» **YOUR GOAL**
Work through the data below line by line and say how many lines hold "background"; give only the number.

» **SOURCE RECORDS**
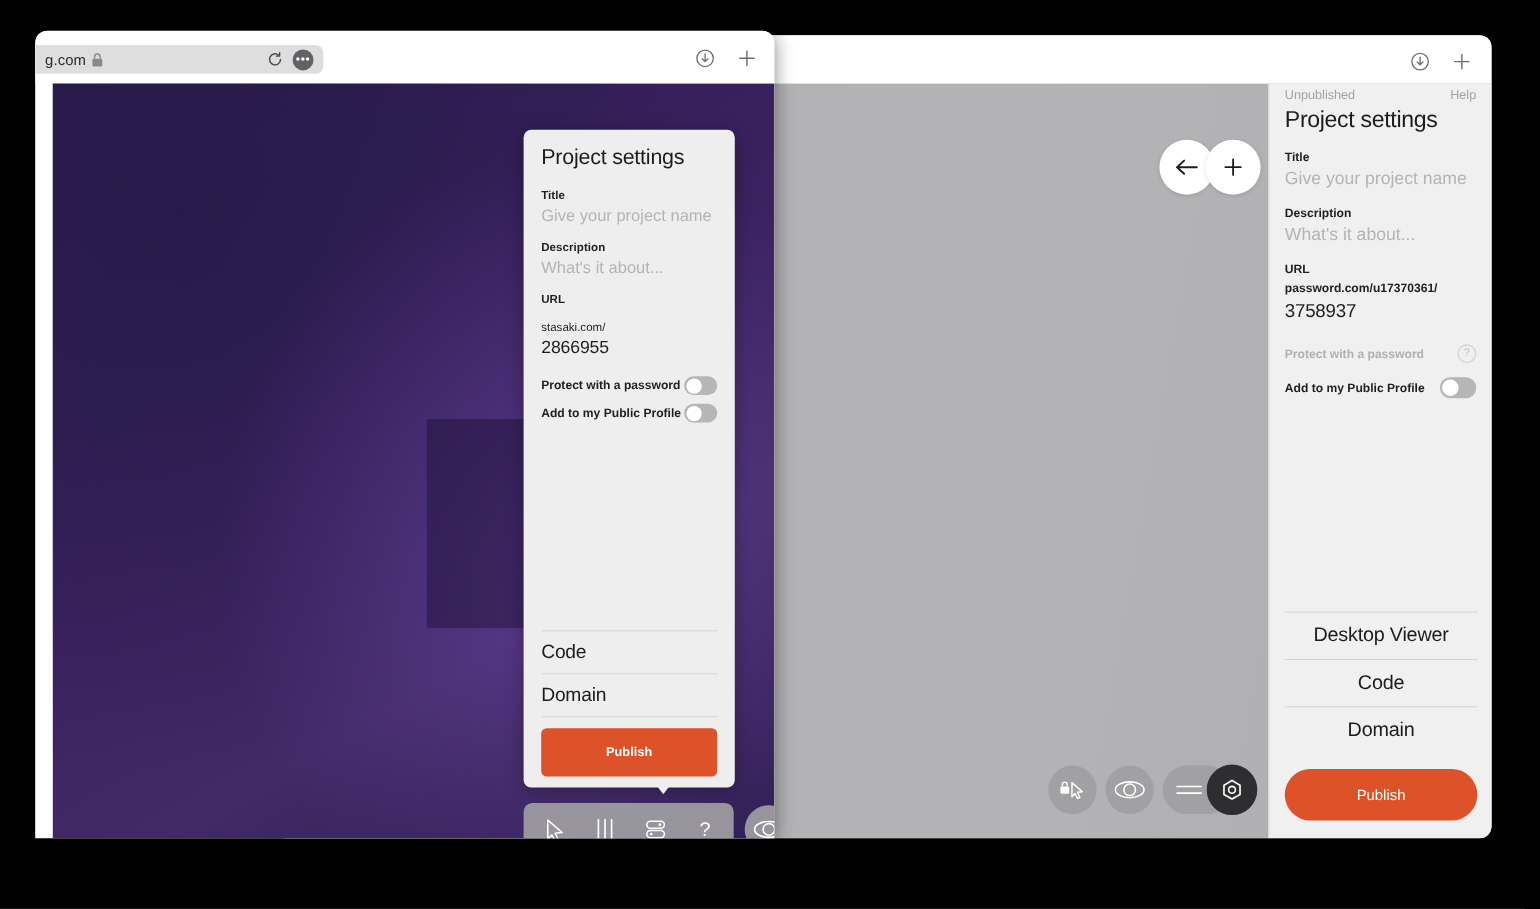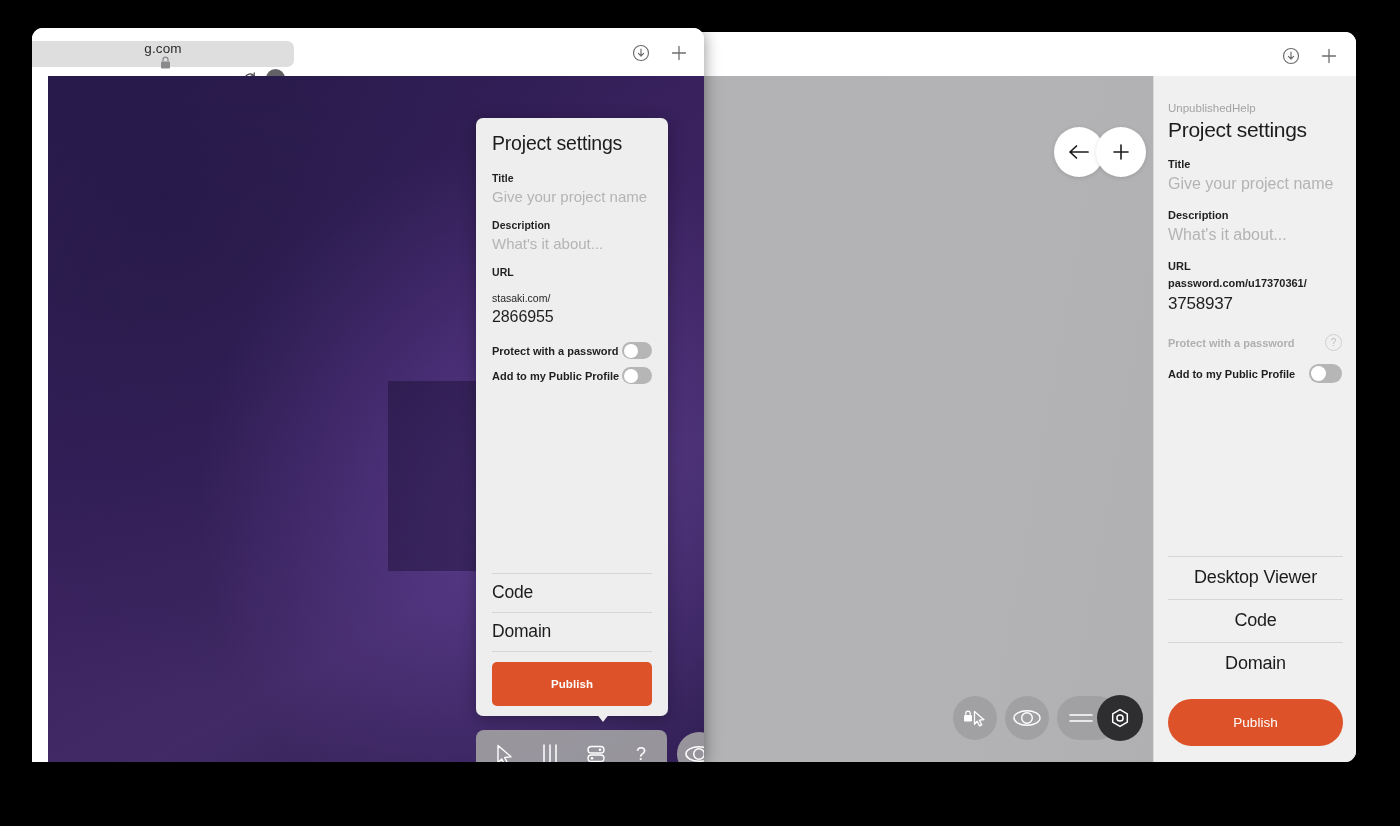--- a/index.html
+++ b/index.html
@@ -155,21 +155,21 @@
   }
 
   
   .sidepanel {
     position: absolute; right: 0; top: 44px;
     width: 203px; height: 686px;
     background: #f0f0f0;
     border-left: 1px solid #dcdcdc;
     padding: 0 14px;
   }
-  .sp-top { display: flex; padding-top: 26px; }
+  .sp-top { display: flex; justify-content: space-between; padding-top: 5px; }
   .sp-meta { font-size: 11.5px; color: #a3a3a3; }
   .sp-title { font-size: 21px; color: #1c1c1c; margin-top: 4px; letter-spacing: -0.3px; }
   .sp-block { margin-top: 16px; }
   .sp-lbl { font-size: 11px; font-weight: 700; color: #1f1f1f; }
   .sp-ph { font-size: 16px; color: #b4b4b4; margin-top: 5px; }
   .sp-sub { font-size: 11px; font-weight: 700; color: #1f1f1f; margin-top: 5px; }
   .sp-num { font-size: 17px; color: #1f1f1f; margin-top: 5px; letter-spacing: -0.2px; }
   .sp-toggle-row { display: flex; align-items: center; justify-content: space-between; margin-top: 13px; }
   .sp-switch { width: 33px; height: 19px; border-radius: 10px; background: #b6b6b6; position: relative; flex: none; }
   .sp-switch .knob { position: absolute; left: 2px; top: 2px; width: 15px; height: 15px; border-radius: 50%; background: #fff; }
@@ -332,21 +332,21 @@
         <div class="sp-menu-item">Code</div>
         <div class="sp-menu-item">Domain</div>
         <div class="sp-publish">Publish</div>
       </div>
     </div>
   </div>
 
   <div class="win1">
 
     <div class="win1-chrome">
-      <div class="urlbar" style="left:0px; top:13px; width:262px; border-radius:0 7px 7px 0;flex-direction:column;">
+      <div class="urlbar" style="left:0px; top:13px; width:262px; border-radius:0 7px 7px 0;">
         <span class="url-text">g.com</span>
         <span class="lock-icon">
           <svg width="11" height="13" viewBox="0 0 11 13">
               <rect x="1" y="5.5" width="9" height="7" rx="1.3" fill="#8a8a8d"></rect>
               <path d="M3 5.5V3.6a2.5 2.5 0 015 0v1.9" stroke="#8a8a8d" stroke-width="1.3" fill="none"></path>
             </svg>
         </span>
         <span class="url-right">
           <span class="reload-icon">
             <svg width="14" height="14" viewBox="0 0 14 14">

» **RESPONSE FOR THIS EXERCISE**
3